Dataset content Start Marker

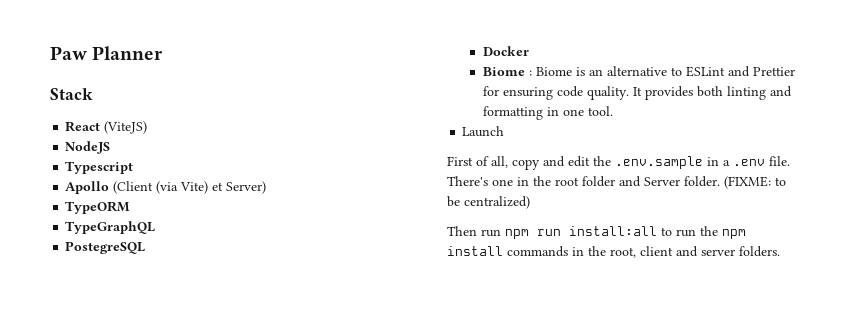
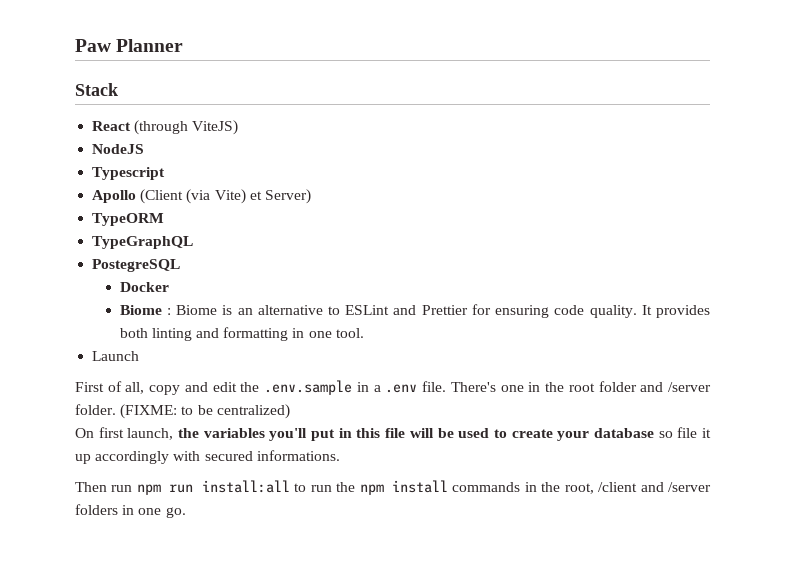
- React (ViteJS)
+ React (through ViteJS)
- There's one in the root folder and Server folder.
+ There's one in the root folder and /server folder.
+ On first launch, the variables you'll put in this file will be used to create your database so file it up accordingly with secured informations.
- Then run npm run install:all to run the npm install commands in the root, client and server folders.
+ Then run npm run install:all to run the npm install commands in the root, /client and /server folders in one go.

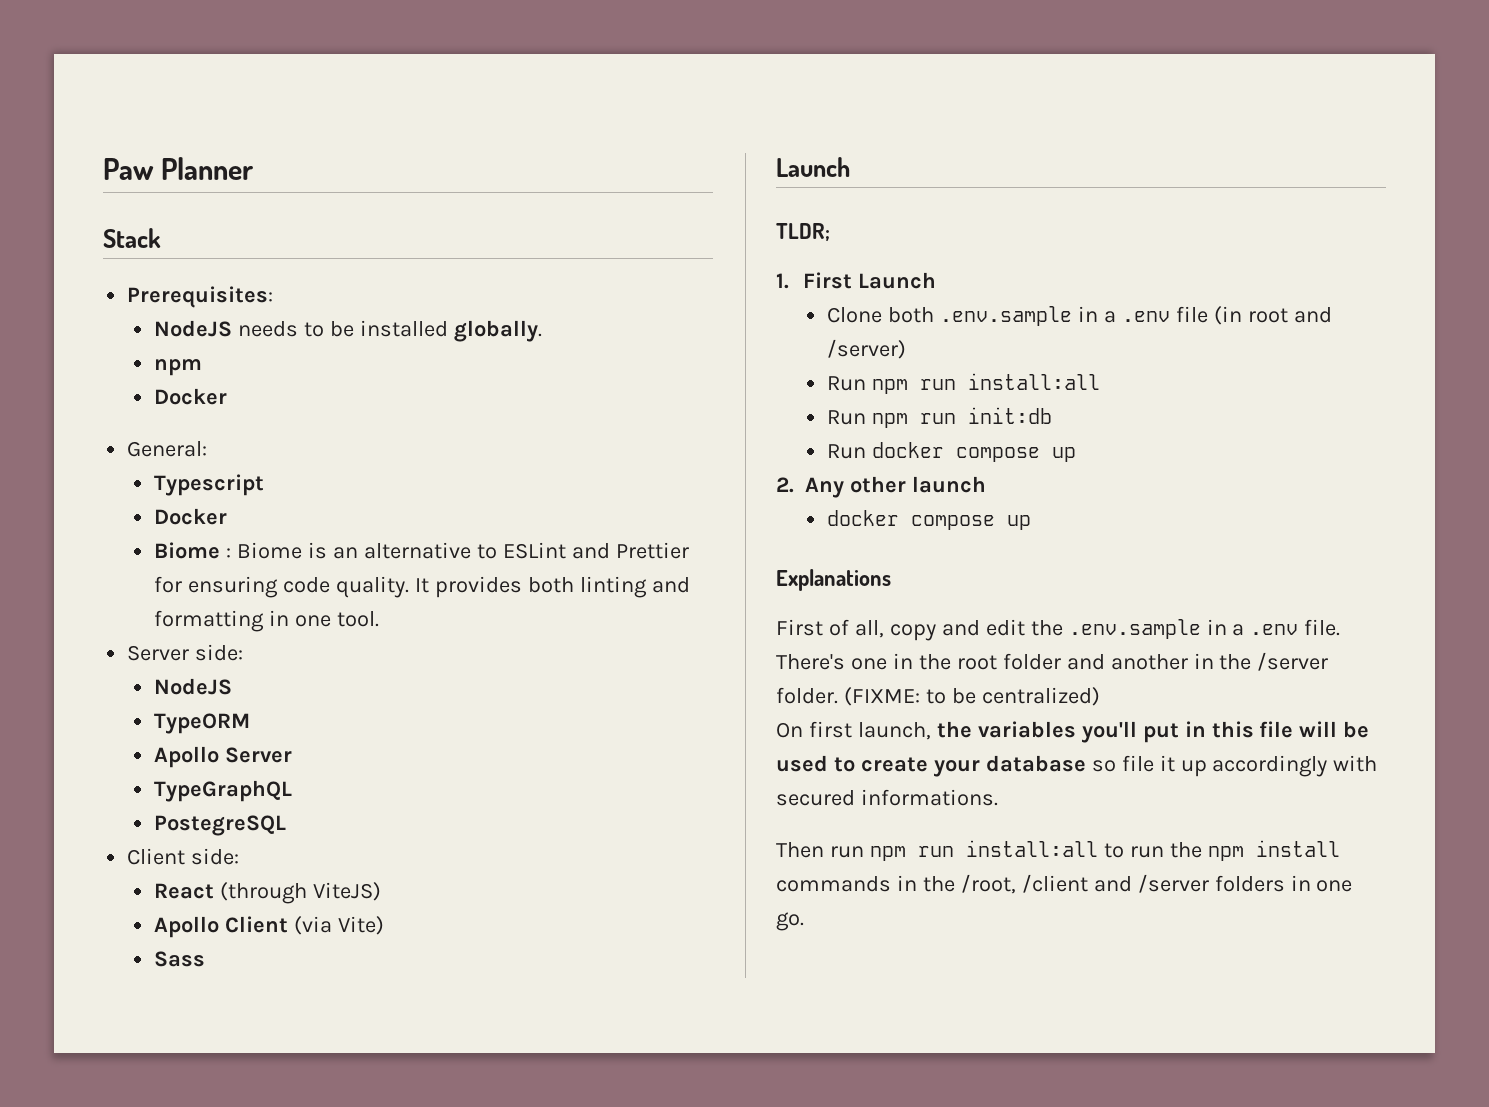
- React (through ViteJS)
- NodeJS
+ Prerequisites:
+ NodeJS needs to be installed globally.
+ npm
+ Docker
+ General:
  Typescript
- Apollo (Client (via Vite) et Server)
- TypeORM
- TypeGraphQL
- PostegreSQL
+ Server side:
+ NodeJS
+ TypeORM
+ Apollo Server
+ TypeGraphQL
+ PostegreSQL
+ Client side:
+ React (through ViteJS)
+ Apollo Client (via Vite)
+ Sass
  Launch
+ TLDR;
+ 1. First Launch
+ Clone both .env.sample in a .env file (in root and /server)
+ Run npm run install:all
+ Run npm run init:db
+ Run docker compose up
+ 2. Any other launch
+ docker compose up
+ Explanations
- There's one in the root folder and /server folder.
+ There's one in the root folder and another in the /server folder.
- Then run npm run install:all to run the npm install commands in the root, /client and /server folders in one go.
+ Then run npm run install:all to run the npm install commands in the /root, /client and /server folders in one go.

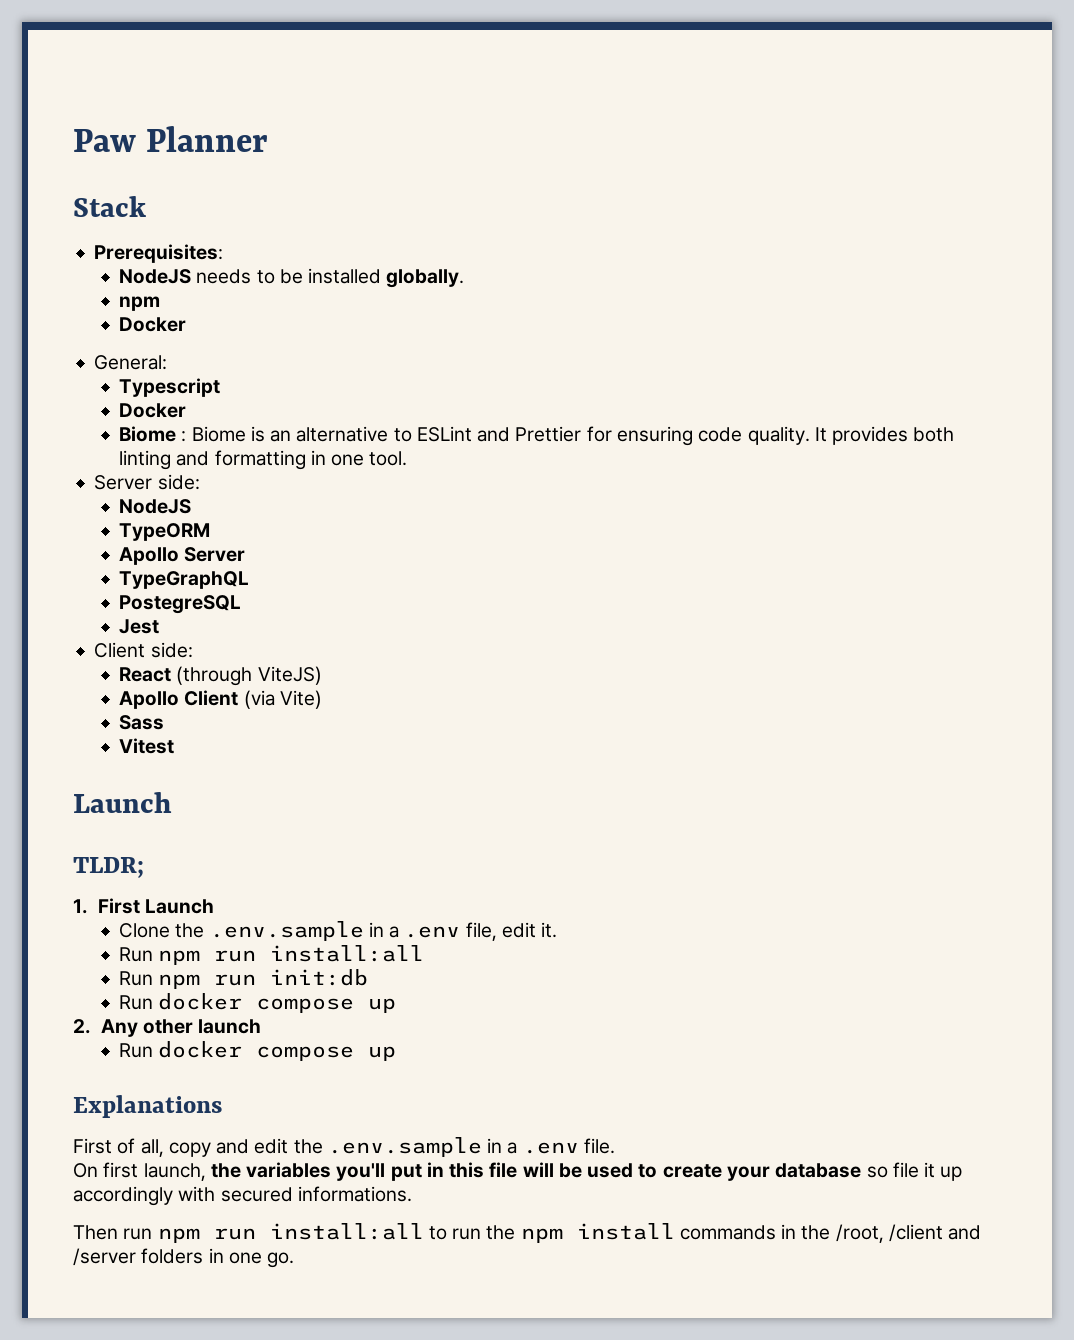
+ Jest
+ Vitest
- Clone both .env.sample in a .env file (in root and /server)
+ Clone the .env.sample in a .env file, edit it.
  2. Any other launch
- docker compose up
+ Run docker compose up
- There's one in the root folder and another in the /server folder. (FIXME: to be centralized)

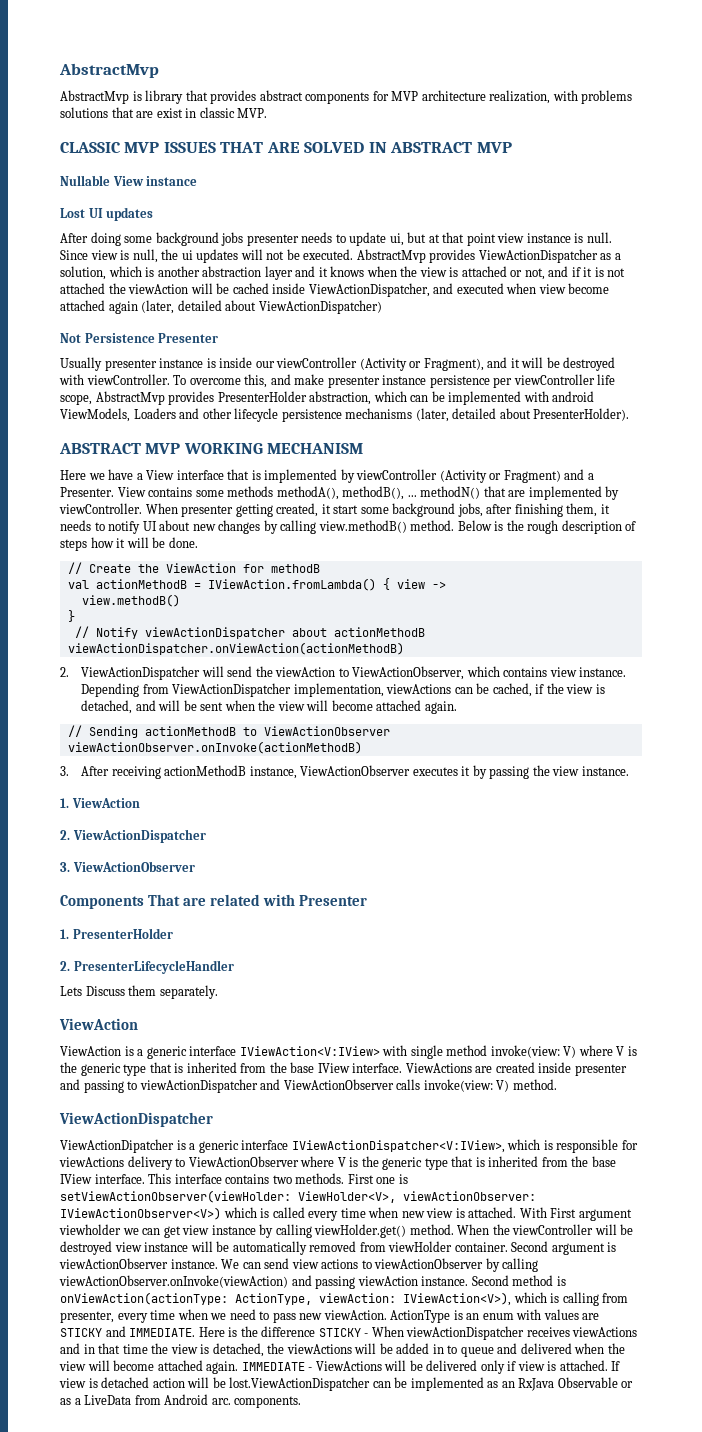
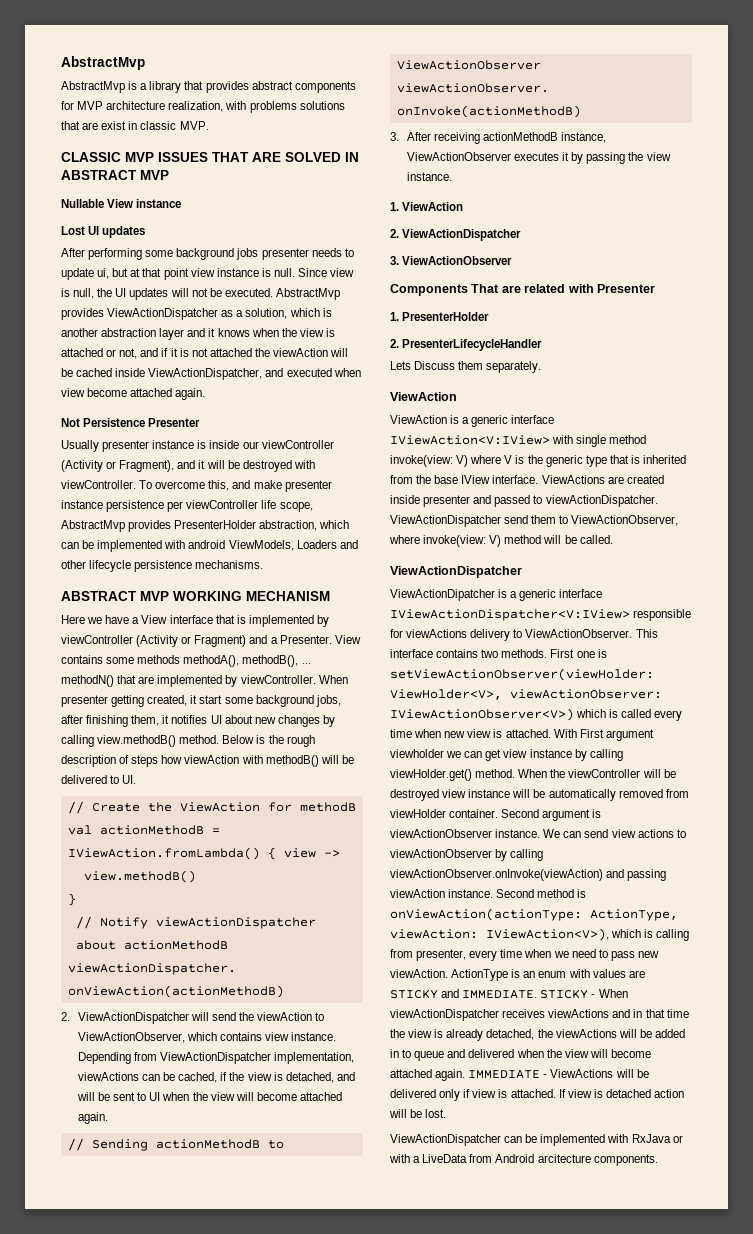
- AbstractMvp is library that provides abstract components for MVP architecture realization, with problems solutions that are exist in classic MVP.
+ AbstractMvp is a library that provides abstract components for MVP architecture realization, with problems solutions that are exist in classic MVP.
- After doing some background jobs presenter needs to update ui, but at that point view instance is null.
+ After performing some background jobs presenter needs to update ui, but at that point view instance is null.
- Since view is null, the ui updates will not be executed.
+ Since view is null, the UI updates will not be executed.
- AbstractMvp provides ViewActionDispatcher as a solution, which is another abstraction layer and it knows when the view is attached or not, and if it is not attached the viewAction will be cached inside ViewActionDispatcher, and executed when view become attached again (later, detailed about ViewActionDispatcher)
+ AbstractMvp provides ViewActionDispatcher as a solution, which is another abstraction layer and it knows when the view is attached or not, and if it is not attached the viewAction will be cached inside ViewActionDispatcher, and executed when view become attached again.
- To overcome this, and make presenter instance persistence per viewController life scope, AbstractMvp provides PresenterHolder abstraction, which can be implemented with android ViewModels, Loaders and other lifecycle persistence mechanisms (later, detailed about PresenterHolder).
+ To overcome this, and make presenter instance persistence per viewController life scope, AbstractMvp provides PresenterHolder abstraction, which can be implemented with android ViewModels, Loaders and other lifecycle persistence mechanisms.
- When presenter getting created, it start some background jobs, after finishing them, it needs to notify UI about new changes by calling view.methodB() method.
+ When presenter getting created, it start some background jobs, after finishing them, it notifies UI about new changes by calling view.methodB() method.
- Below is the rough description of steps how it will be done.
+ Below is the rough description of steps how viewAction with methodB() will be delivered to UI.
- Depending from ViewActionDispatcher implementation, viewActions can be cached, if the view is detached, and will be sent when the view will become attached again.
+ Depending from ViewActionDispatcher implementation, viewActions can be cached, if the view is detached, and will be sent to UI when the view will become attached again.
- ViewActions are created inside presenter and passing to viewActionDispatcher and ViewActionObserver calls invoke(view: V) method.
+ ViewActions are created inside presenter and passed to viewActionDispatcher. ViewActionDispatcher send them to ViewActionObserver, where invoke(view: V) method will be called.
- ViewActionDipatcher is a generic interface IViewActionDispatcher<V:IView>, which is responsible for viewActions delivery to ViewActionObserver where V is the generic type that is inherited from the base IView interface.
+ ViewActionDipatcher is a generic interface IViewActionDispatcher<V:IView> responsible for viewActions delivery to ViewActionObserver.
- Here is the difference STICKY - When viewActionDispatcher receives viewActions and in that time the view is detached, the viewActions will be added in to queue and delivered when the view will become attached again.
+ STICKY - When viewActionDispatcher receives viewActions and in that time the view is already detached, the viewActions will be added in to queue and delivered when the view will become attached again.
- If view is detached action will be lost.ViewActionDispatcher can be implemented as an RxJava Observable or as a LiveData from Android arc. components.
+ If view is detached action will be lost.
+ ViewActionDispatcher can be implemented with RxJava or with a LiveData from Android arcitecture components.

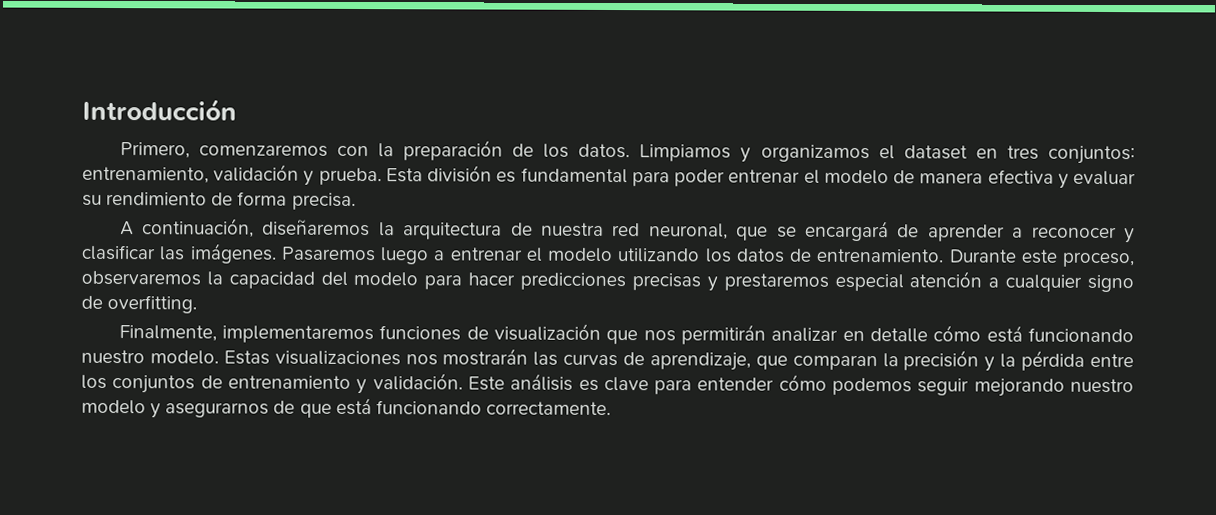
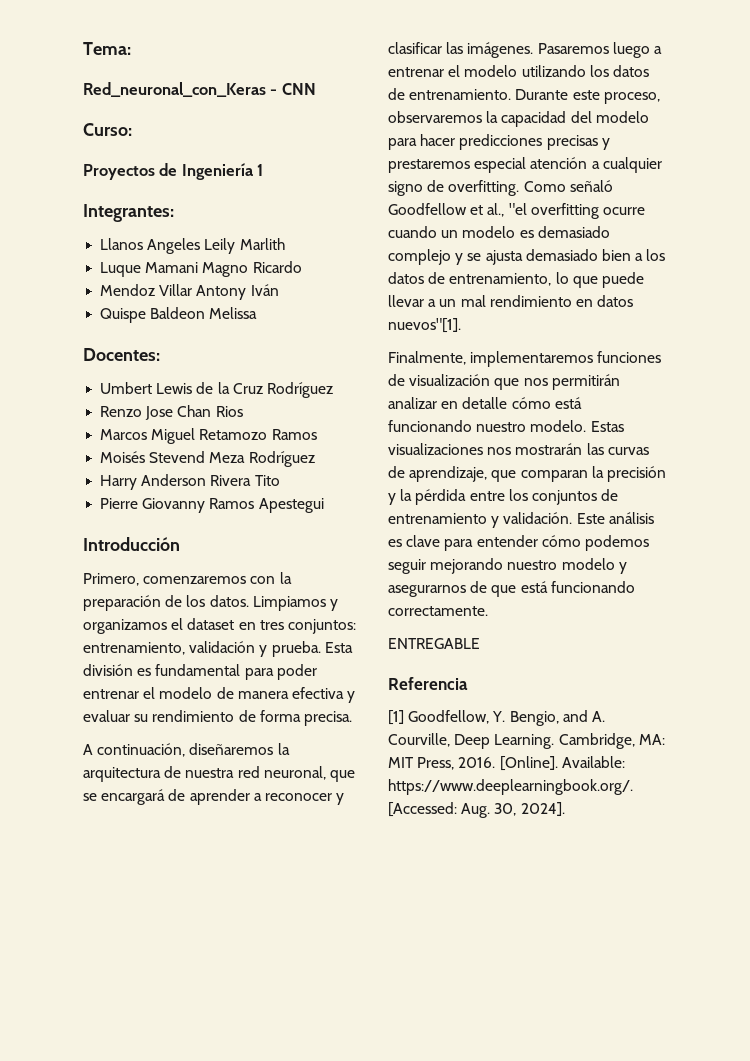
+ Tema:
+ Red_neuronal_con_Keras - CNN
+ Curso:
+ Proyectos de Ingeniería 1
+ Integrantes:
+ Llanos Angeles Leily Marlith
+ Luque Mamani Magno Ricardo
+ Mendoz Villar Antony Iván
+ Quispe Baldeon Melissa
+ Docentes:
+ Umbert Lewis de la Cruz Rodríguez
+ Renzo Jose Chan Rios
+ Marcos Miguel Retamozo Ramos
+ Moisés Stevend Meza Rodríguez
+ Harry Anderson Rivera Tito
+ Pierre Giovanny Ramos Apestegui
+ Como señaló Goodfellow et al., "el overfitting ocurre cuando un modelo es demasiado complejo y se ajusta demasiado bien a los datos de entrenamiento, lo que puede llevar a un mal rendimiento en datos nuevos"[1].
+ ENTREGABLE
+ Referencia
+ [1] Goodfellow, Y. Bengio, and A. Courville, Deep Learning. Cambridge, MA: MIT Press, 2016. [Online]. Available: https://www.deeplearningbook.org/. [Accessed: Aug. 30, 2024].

Dataset content End Marker

Work required:
What you need to produce is an exact copy of the entries above, limited to the lines from the one with "- React (through ViteJS)" up to and including the one with "- AbstractMvp is", without pictures.

Reply to the exercise:
- React (through ViteJS)
- NodeJS
+ Prerequisites:
+ NodeJS needs to be installed globally.
+ npm
+ Docker
+ General:
  Typescript
- Apollo (Client (via Vite) et Server)
- TypeORM
- TypeGraphQL
- PostegreSQL
+ Server side:
+ NodeJS
+ TypeORM
+ Apollo Server
+ TypeGraphQL
+ PostegreSQL
+ Client side:
+ React (through ViteJS)
+ Apollo Client (via Vite)
+ Sass
  Launch
+ TLDR;
+ 1. First Launch
+ Clone both .env.sample in a .env file (in root and /server)
+ Run npm run install:all
+ Run npm run init:db
+ Run docker compose up
+ 2. Any other launch
+ docker compose up
+ Explanations
- There's one in the root folder and /server folder.
+ There's one in the root folder and another in the /server folder.
- Then run npm run install:all to run the npm install commands in the root, /client and /server folders in one go.
+ Then run npm run install:all to run the npm install commands in the /root, /client and /server folders in one go.

+ Jest
+ Vitest
- Clone both .env.sample in a .env file (in root and /server)
+ Clone the .env.sample in a .env file, edit it.
  2. Any other launch
- docker compose up
+ Run docker compose up
- There's one in the root folder and another in the /server folder. (FIXME: to be centralized)

- AbstractMvp is library that provides abstract components for MVP architecture realization, with problems solutions that are exist in classic MVP.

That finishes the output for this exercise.